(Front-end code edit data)
● ● ● ●
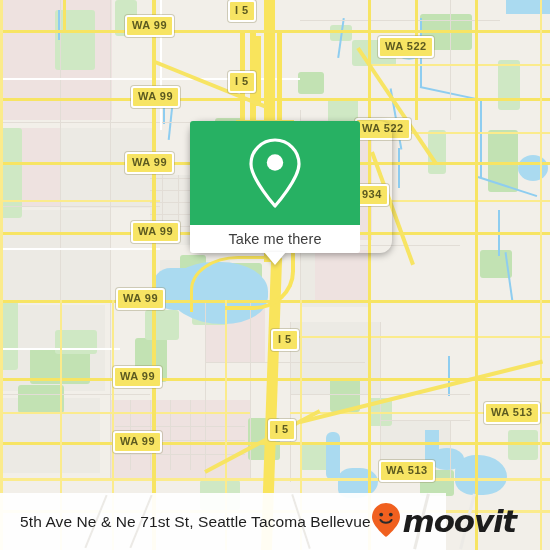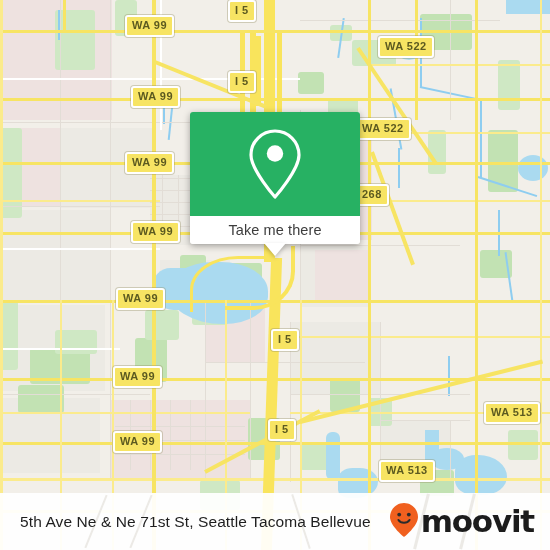--- a/index.html
+++ b/index.html
@@ -332,7 +332,7 @@
         <div class="shield" style="left: 131px; top: 86px;">WA 99</div>
         <div class="shield" style="left: 355px; top: 118px;">WA 522</div>
         <div class="shield" style="left: 125px; top: 152px;">WA 99</div>
-        <div class="shield" style="left: 355px; top: 184px;">268</div>
+        <div class="shield" style="left: 355px; top: 184px;">934</div>
         <div class="shield" style="left: 131px; top: 221px;">WA 99</div>
         <div class="shield" style="left: 116px; top: 288px;">WA 99</div>
         <div class="shield" style="left: 271px; top: 329px;">I 5</div>

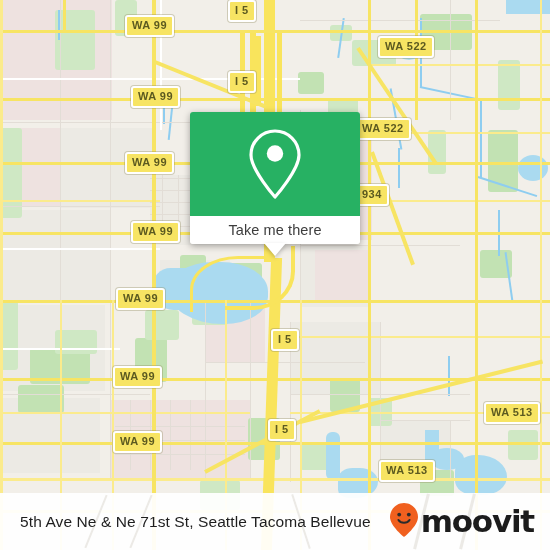--- a/index.html
+++ b/index.html
@@ -69,9 +69,9 @@
   
   #card {
     position:absolute;
-    left:190px; top:112px;
-    width:170px; height:132px;
-    border-radius:3px;
+    left:190px; top:121px;
+    width:202px; height:132px;
+    border-radius:12px;
     box-shadow:0 2px 7px rgba(0,0,0,0.34);
     overflow:visible;
     z-index:40;

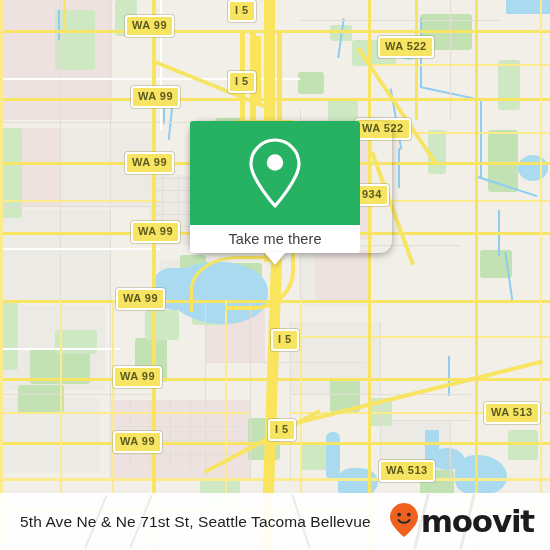--- a/index.html
+++ b/index.html
@@ -127,10 +127,9 @@
   #footer {
     position:absolute;
     left:0; top:493px;
-    width:550px; height:57px;
+    width:446px; height:57px;
     background:rgba(255,255,255,0.93);
     display:flex; align-items:center;
-    justify-content:space-between;
     padding:0 16px 0 20px;
     z-index:60;
   }

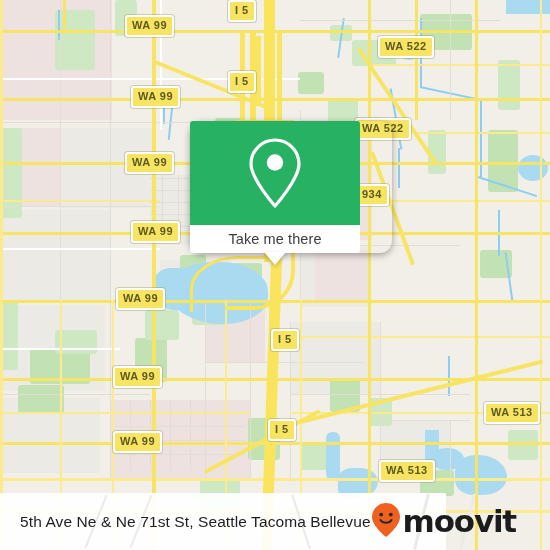--- a/index.html
+++ b/index.html
@@ -139,7 +139,7 @@
     letter-spacing:0.1px;
     white-space:nowrap;
   }
-  #brand { display:flex; align-items:center; gap:2px; }
+  #brand { display:flex; align-items:center; gap:2px;font-style:italic; }
   #brand-word {
     font-size:31px;
     font-weight:bold;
● ● ● ●
◆ **WORK ORDER**
How many lines of the entries above hold the string "class"? Reply with the number alone.

◆ **EXERCISE RESULT**
8